START Records for this exercise

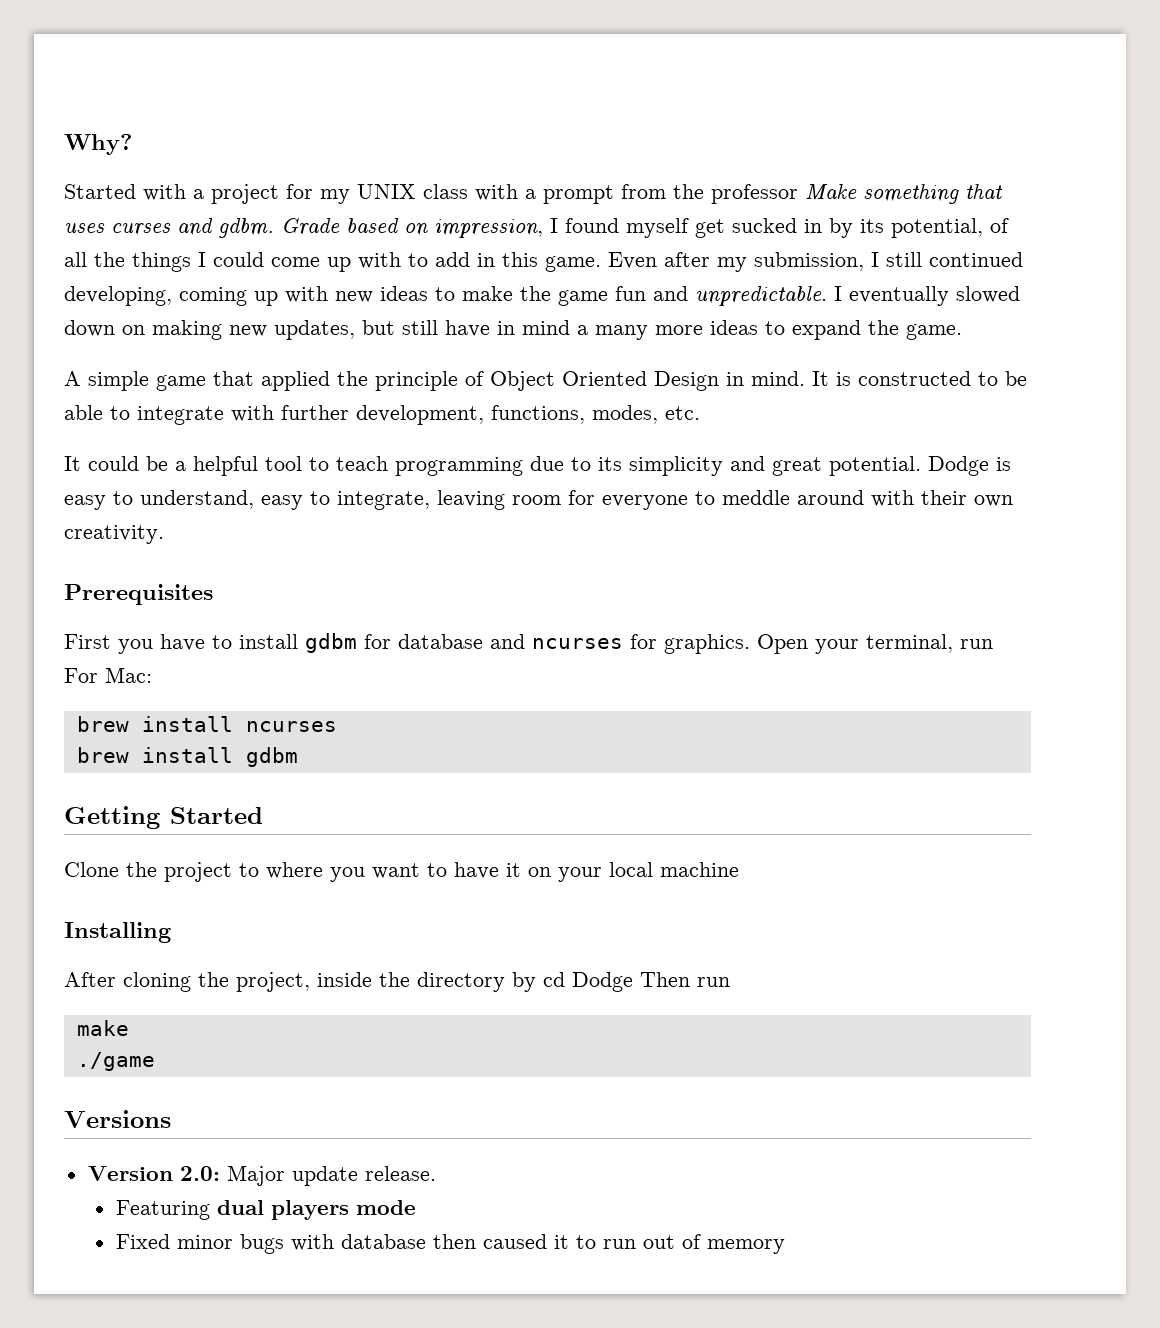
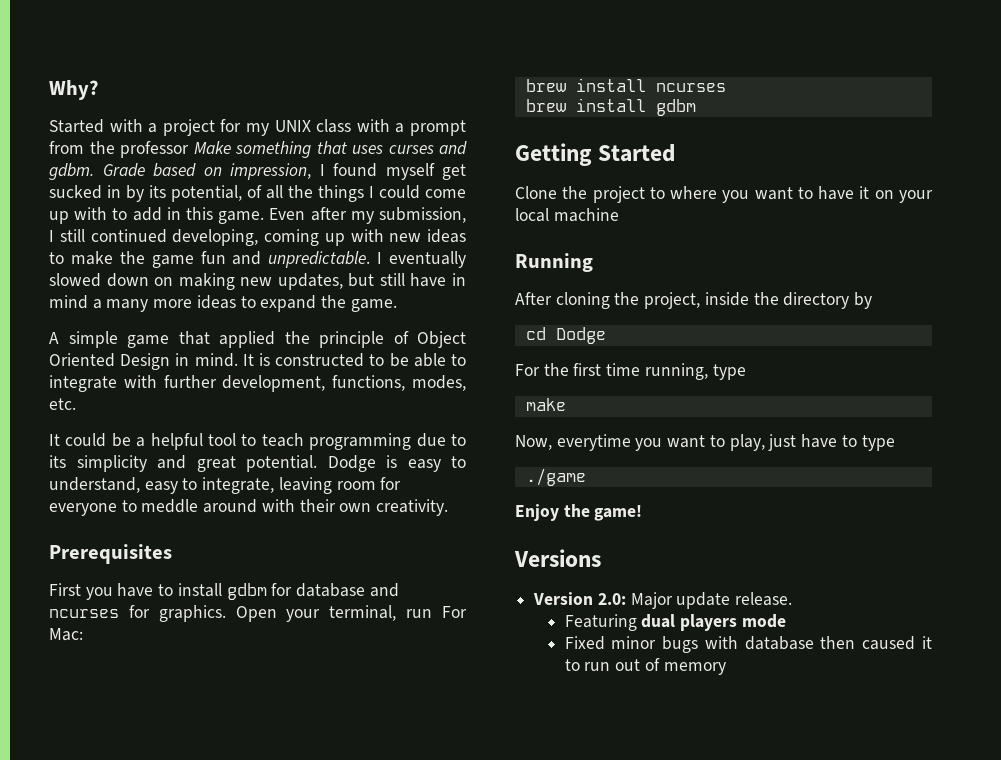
[64,922,171,943] Installing -> [515,253,593,272] Running
(536, 982) none -> (873, 300) //
[640,972,730,987] [76,1020,129,1036] [76,1052,155,1071] Then run // make // ./game -> [515,363,746,380] [525,398,566,411] [515,434,895,451] [525,468,586,486] [515,504,643,521] // For the first time running, type // make // Now, everytime you want to play, just have to type // ./game // Enjoy the game!

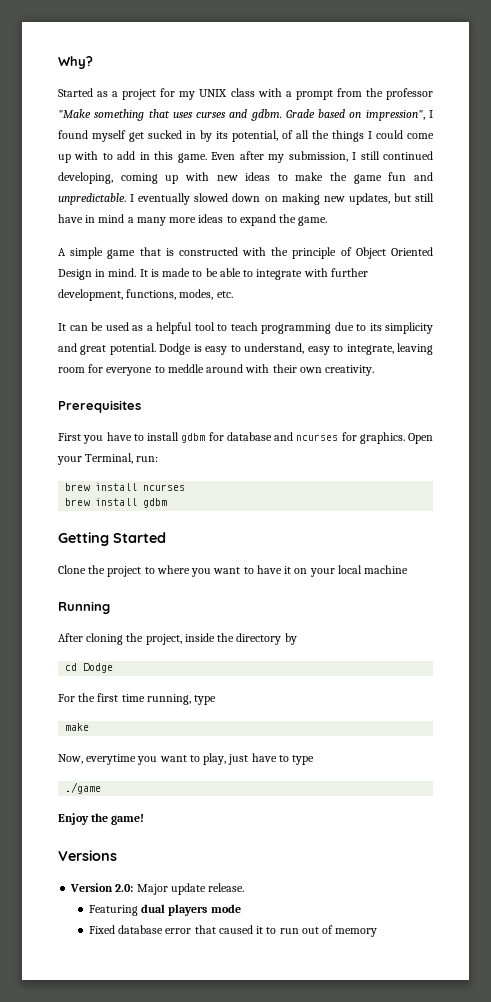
[109,119,143,132] with -> [97,91,109,97] as
[193,141,231,154] Make -> [58,109,91,118] "Make
[230,163,311,180] impression, -> [365,110,425,121] impression",
[219,331,275,348] applied -> [165,247,267,256] is constructed with
[275,353,365,367] constructed -> [162,268,191,277] made
[65,433,131,447] could be -> [69,322,143,331] can be used as
[329,605,467,621] [49,628,83,641] terminal, run For Mac: -> [85,453,159,464] Terminal, run:
[611,636,856,653] minor bugs with database then -> [118,925,216,934] database error that

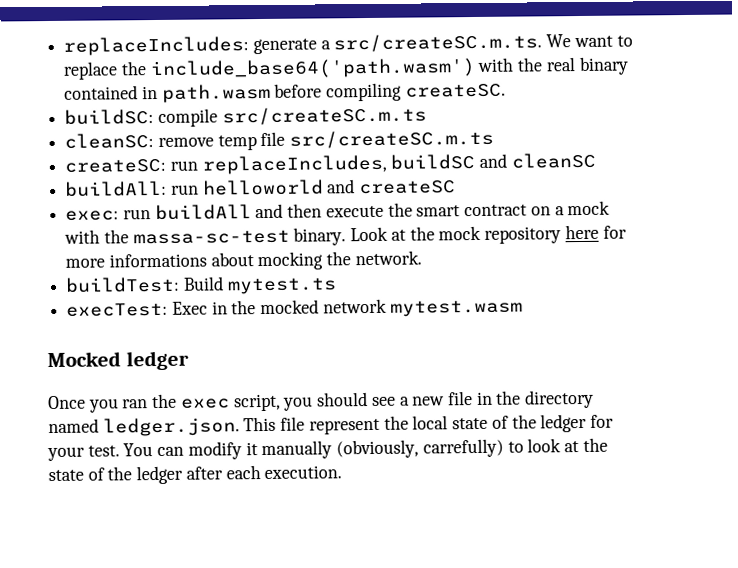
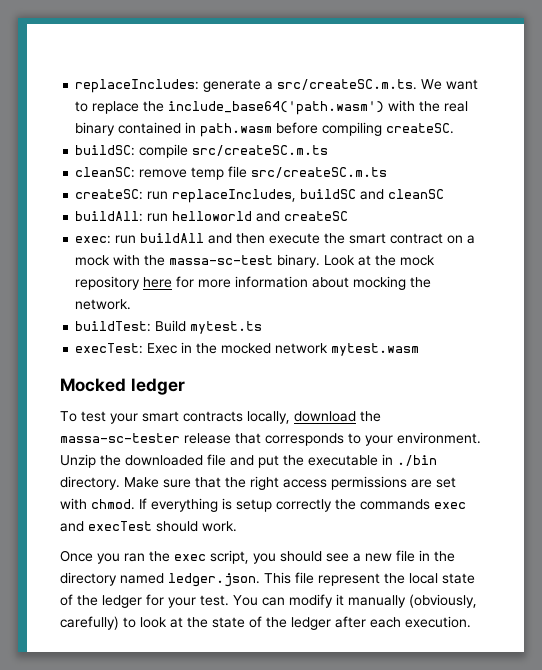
[108,253,207,268] informations -> [235,276,309,288] information
(189, 360) none -> [60,411,381,424] [60,432,481,446] [60,454,437,468] [60,476,456,490] [60,498,466,512] [60,521,237,532] // To test your smart contracts locally, download the massa-sc-tester release that corresponds to your environment. Unzip the downloaded file and put the executable in ./bin directory. Make sure that the right access permissions are set with chmod. If everything is setup correctly the commands exec and execTest should work.
[422,438,504,458] carrefully) -> [60,616,119,630] carefully)

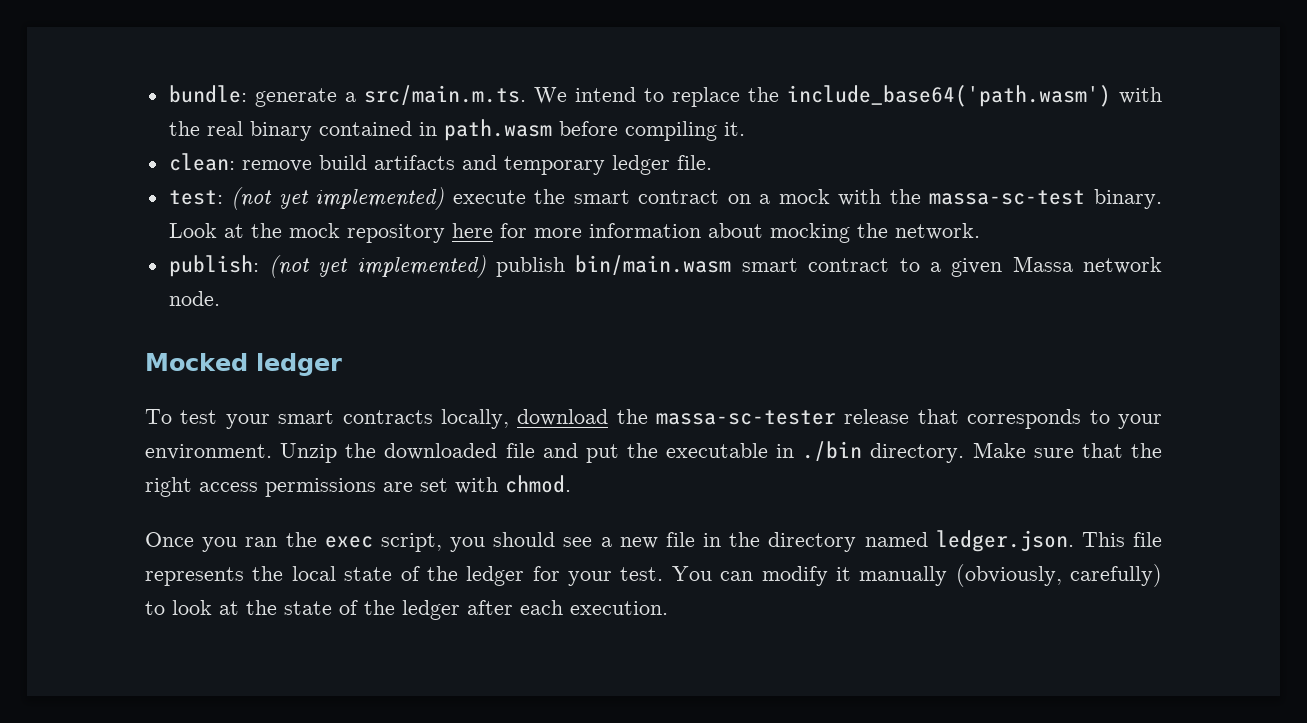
[75,79,200,93] replaceIncludes: -> [168,85,247,103] bundle:
[277,79,479,90] src/createSC.m.ts. We want -> [363,85,636,105] src/main.m.ts. We intend
[386,123,455,134] [75,144,329,158] [75,166,388,180] [75,189,445,203] [75,211,349,222] [75,233,266,244] createSC. // buildSC: compile src/createSC.m.ts // cleanSC: remove temp file src/createSC.m.ts // createSC: run replaceIncludes, buildSC and cleanSC // buildAll: run helloworld and createSC // exec: run buildAll and then -> [723,122,745,136] [168,153,712,175] [168,187,445,210] it. // clean: remove build artifacts and temporary ledger file. // test: (not yet implemented)
[75,320,263,334] [75,342,420,356] buildTest: Build mytest.ts // execTest: Exec in the mocked network mytest.wasm -> [168,255,1162,278] [168,291,220,306] publish: (not yet implemented) publish bin/main.wasm smart contract to a given Massa network node.
[139,498,466,512] [60,521,237,532] If everything is setup correctly the commands exec and execTest should work. -> (571, 484) none
[318,573,380,586] represent -> [145,567,244,586] represents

END Records for this exercise

Problem to work on. Word for word, give again the lines from the first entry to the line with "[640,972,730,987] [76,1020,129,1036] [76,1052,155,1071]", inclusive. Exclude the pictures.

Written solution.
[64,922,171,943] Installing -> [515,253,593,272] Running
(536, 982) none -> (873, 300) //
[640,972,730,987] [76,1020,129,1036] [76,1052,155,1071] Then run // make // ./game -> [515,363,746,380] [525,398,566,411] [515,434,895,451] [525,468,586,486] [515,504,643,521] // For the first time running, type // make // Now, everytime you want to play, just have to type // ./game // Enjoy the game!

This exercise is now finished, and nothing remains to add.